**Action item:**
Restate word for word all of the lines below, with each image left out.
----
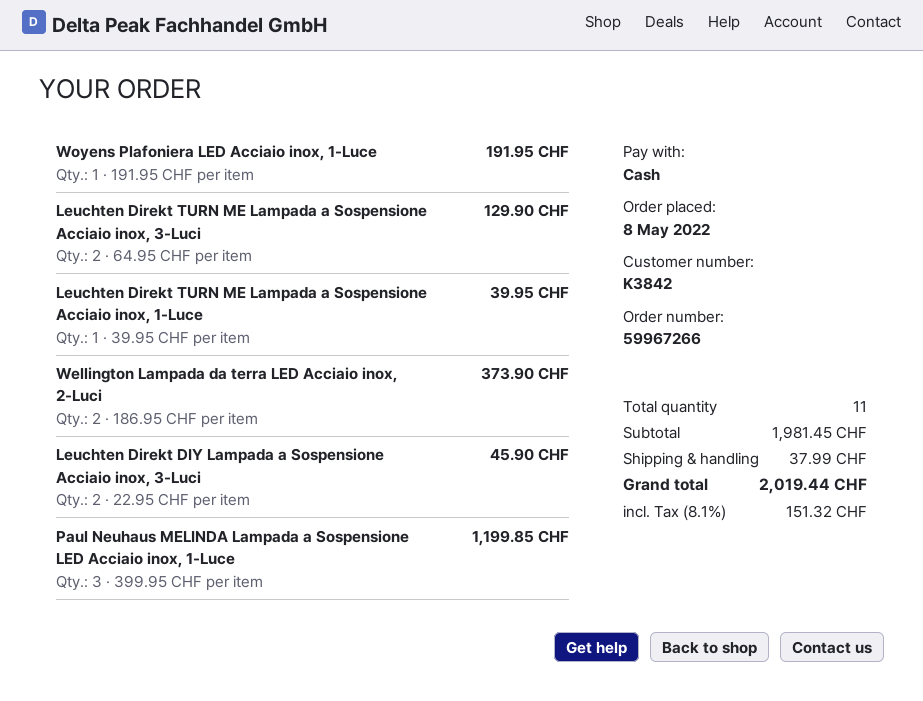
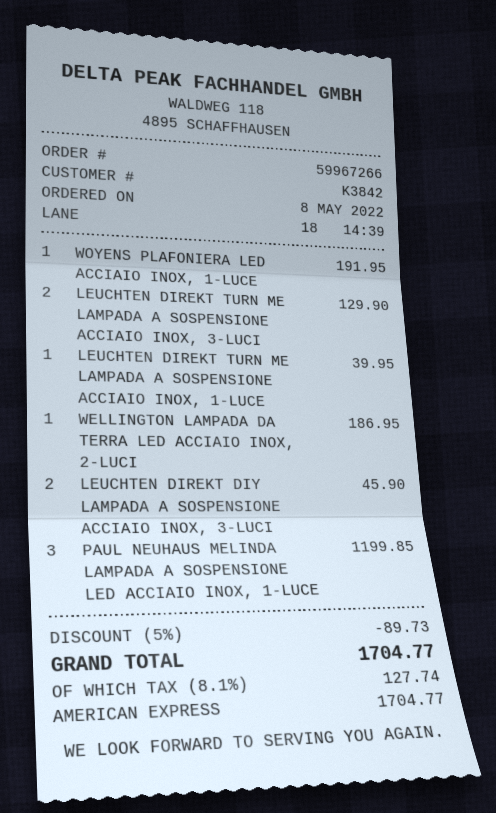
payment method: cash -> American Express
Wellington Lampada da terra LED Acciaio inox, 2-Luci: 2 for 373.90 -> 1 for 186.95
discount: none -> 5% = 89.73
shipping: 37.99 -> none
tax: 8.1% = 151.32 -> 8.1% = 127.74
total: 2019.44 -> 1704.77

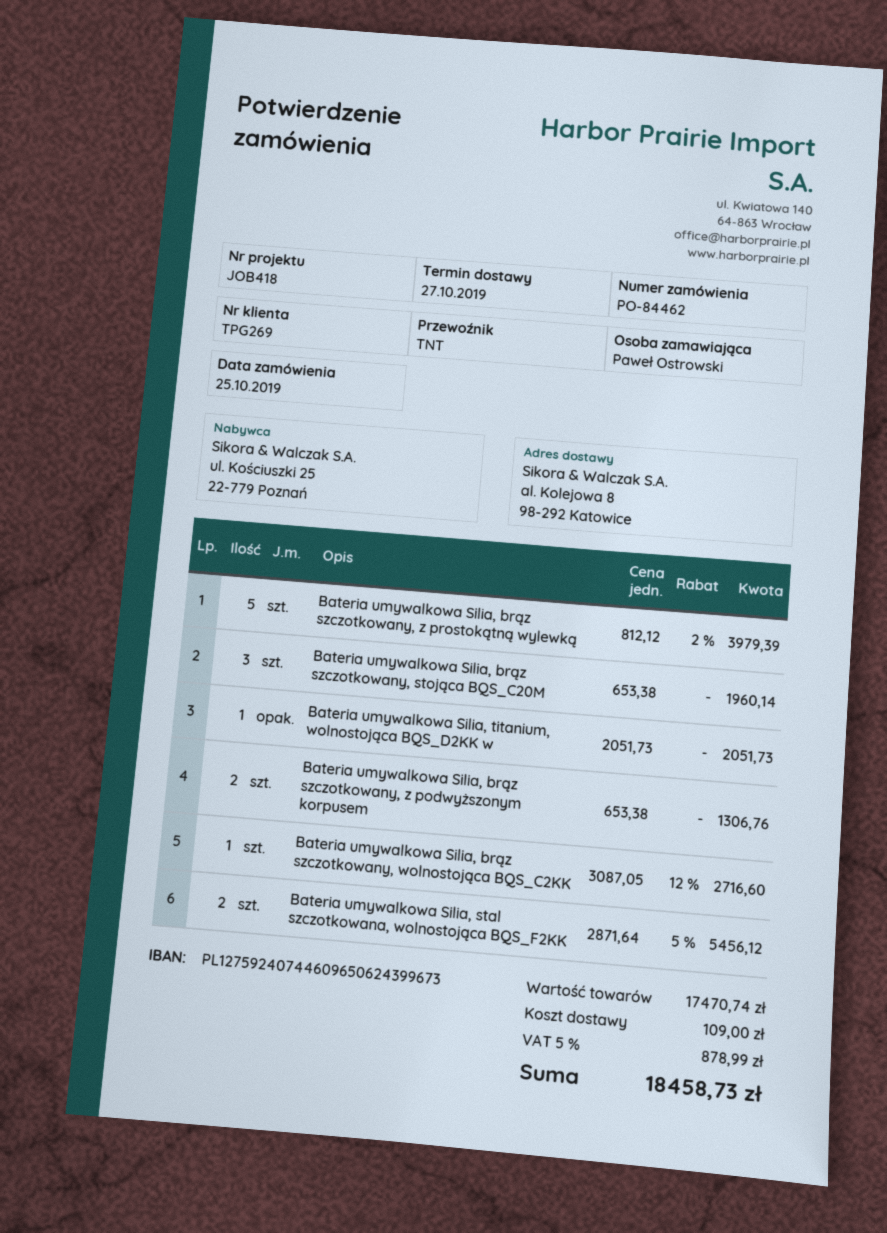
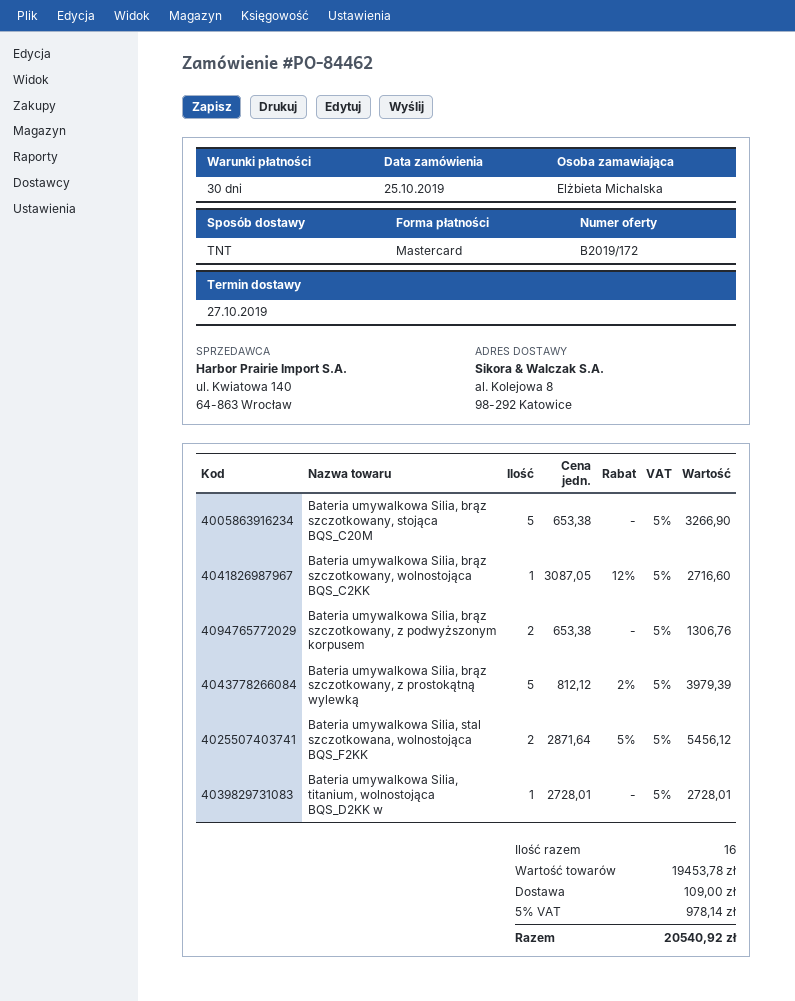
ordered by: Paweł Ostrowski -> Elżbieta Michalska
Bateria umywalkowa Silia, brąz szczotkowany, stojąca BQS_C20M: 3 x 653.38 = 1960.14 -> 5 x 653.38 = 3266.90
Bateria umywalkowa Silia, titanium, wolnostojąca BQS_D2KK w: 1 x 2051.73 = 2051.73 -> 1 x 2728.01 = 2728.01
subtotal: 17470.74 -> 19453.78
tax: 5% = 878.99 -> 5% = 978.14
total: 18458.73 -> 20540.92

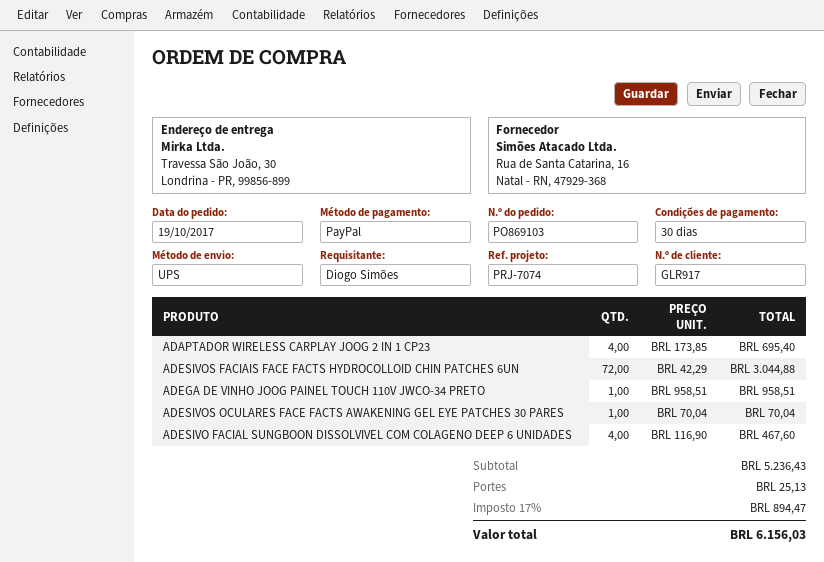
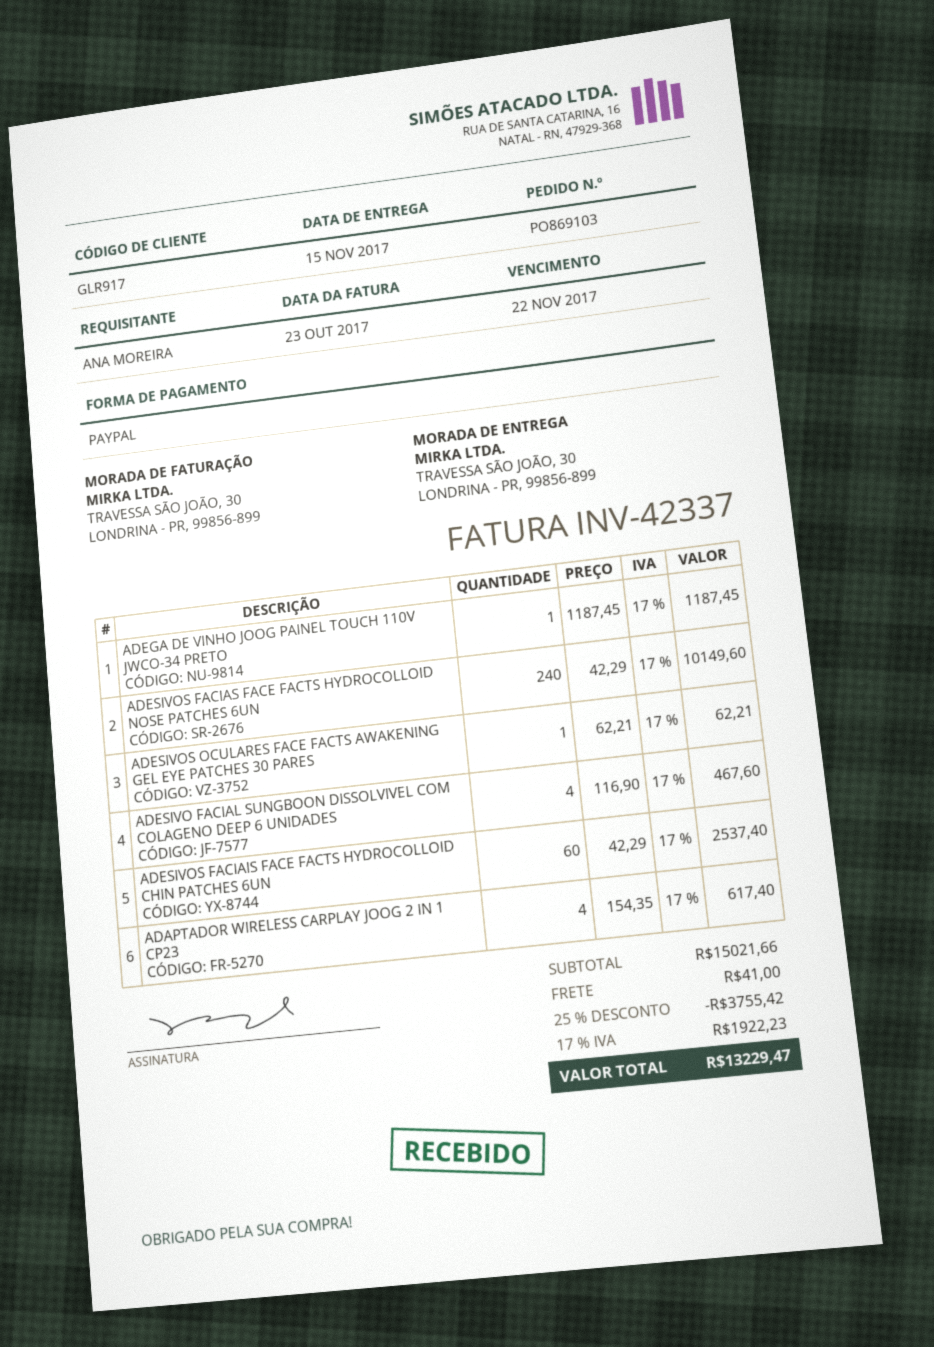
ordered by: Diogo Simões -> ANA MOREIRA
ADAPTADOR WIRELESS CARPLAY JOOG 2 IN 1 CP23: 4 x 173.85 = 695.40 -> 4 x 154.35 = 617.40
ADESIVOS FACIAIS FACE FACTS HYDROCOLLOID CHIN PATCHES 6UN: 72 x 42.29 = 3044.88 -> 60 x 42.29 = 2537.40
ADEGA DE VINHO JOOG PAINEL TOUCH 110V JWCO-34 PRETO: 1 x 958.51 = 958.51 -> 1 x 1187.45 = 1187.45
ADESIVOS OCULARES FACE FACTS AWAKENING GEL EYE PATCHES 30 PARES: 1 x 70.04 = 70.04 -> 1 x 62.21 = 62.21
ADESIVOS FACIAS FACE FACTS HYDROCOLLOID NOSE PATCHES 6UN: none -> 240 x 42.29 = 10149.60
subtotal: 5236.43 -> 15021.66
discount: none -> 25% = 3755.42
shipping: 25.13 -> 41.00
tax: 17% = 894.47 -> 17% = 1922.23
total: 6156.03 -> 13229.47

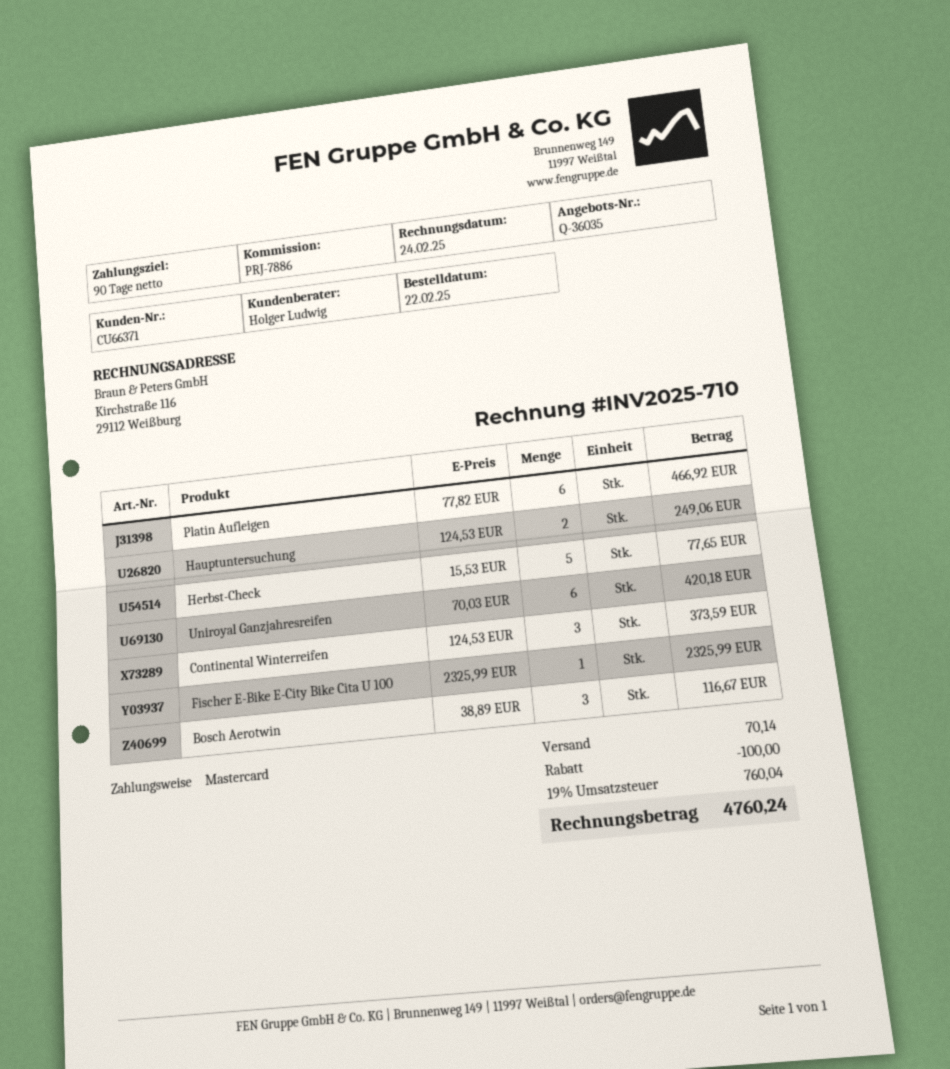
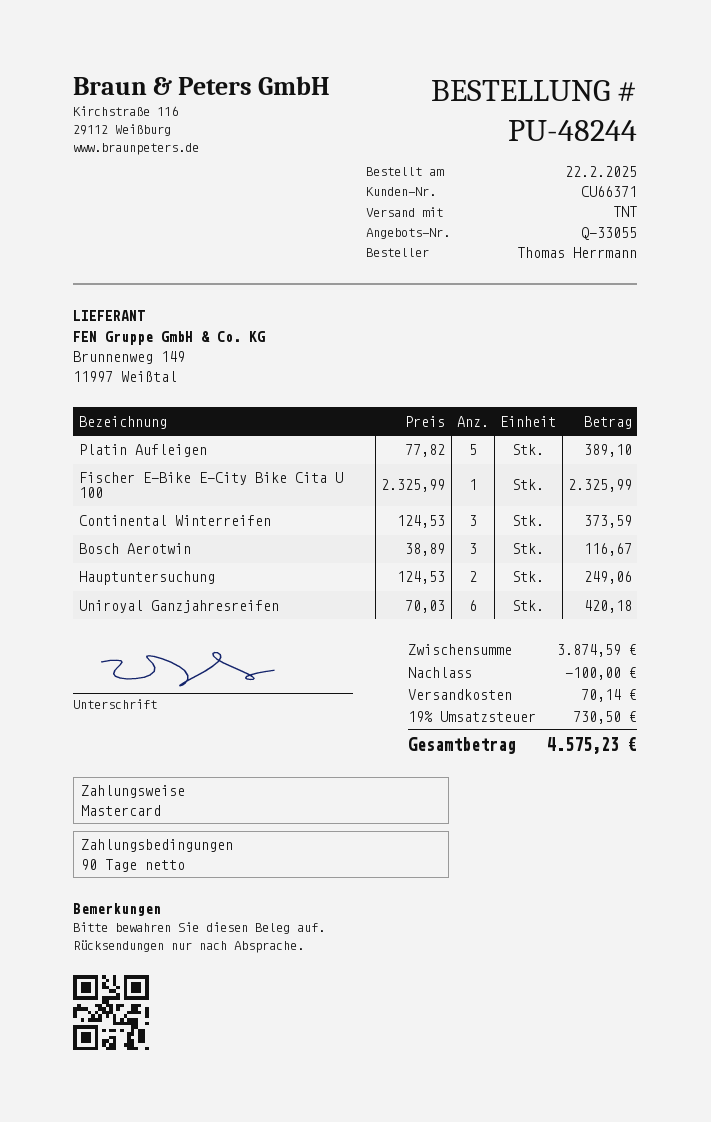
quote number: Q-36035 -> Q-33055
Platin Aufleigen: 6 x 77.82 = 466.92 -> 5 x 77.82 = 389.10
Herbst-Check: 5 x 15.53 = 77.65 -> none
tax: 19% = 760.04 -> 19% = 730.50
total: 4760.24 -> 4575.23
----
**Output of the task:**
payment method: cash -> American Express
Wellington Lampada da terra LED Acciaio inox, 2-Luci: 2 for 373.90 -> 1 for 186.95
discount: none -> 5% = 89.73
shipping: 37.99 -> none
tax: 8.1% = 151.32 -> 8.1% = 127.74
total: 2019.44 -> 1704.77

ordered by: Paweł Ostrowski -> Elżbieta Michalska
Bateria umywalkowa Silia, brąz szczotkowany, stojąca BQS_C20M: 3 x 653.38 = 1960.14 -> 5 x 653.38 = 3266.90
Bateria umywalkowa Silia, titanium, wolnostojąca BQS_D2KK w: 1 x 2051.73 = 2051.73 -> 1 x 2728.01 = 2728.01
subtotal: 17470.74 -> 19453.78
tax: 5% = 878.99 -> 5% = 978.14
total: 18458.73 -> 20540.92

ordered by: Diogo Simões -> ANA MOREIRA
ADAPTADOR WIRELESS CARPLAY JOOG 2 IN 1 CP23: 4 x 173.85 = 695.40 -> 4 x 154.35 = 617.40
ADESIVOS FACIAIS FACE FACTS HYDROCOLLOID CHIN PATCHES 6UN: 72 x 42.29 = 3044.88 -> 60 x 42.29 = 2537.40
ADEGA DE VINHO JOOG PAINEL TOUCH 110V JWCO-34 PRETO: 1 x 958.51 = 958.51 -> 1 x 1187.45 = 1187.45
ADESIVOS OCULARES FACE FACTS AWAKENING GEL EYE PATCHES 30 PARES: 1 x 70.04 = 70.04 -> 1 x 62.21 = 62.21
ADESIVOS FACIAS FACE FACTS HYDROCOLLOID NOSE PATCHES 6UN: none -> 240 x 42.29 = 10149.60
subtotal: 5236.43 -> 15021.66
discount: none -> 25% = 3755.42
shipping: 25.13 -> 41.00
tax: 17% = 894.47 -> 17% = 1922.23
total: 6156.03 -> 13229.47

quote number: Q-36035 -> Q-33055
Platin Aufleigen: 6 x 77.82 = 466.92 -> 5 x 77.82 = 389.10
Herbst-Check: 5 x 15.53 = 77.65 -> none
tax: 19% = 760.04 -> 19% = 730.50
total: 4760.24 -> 4575.23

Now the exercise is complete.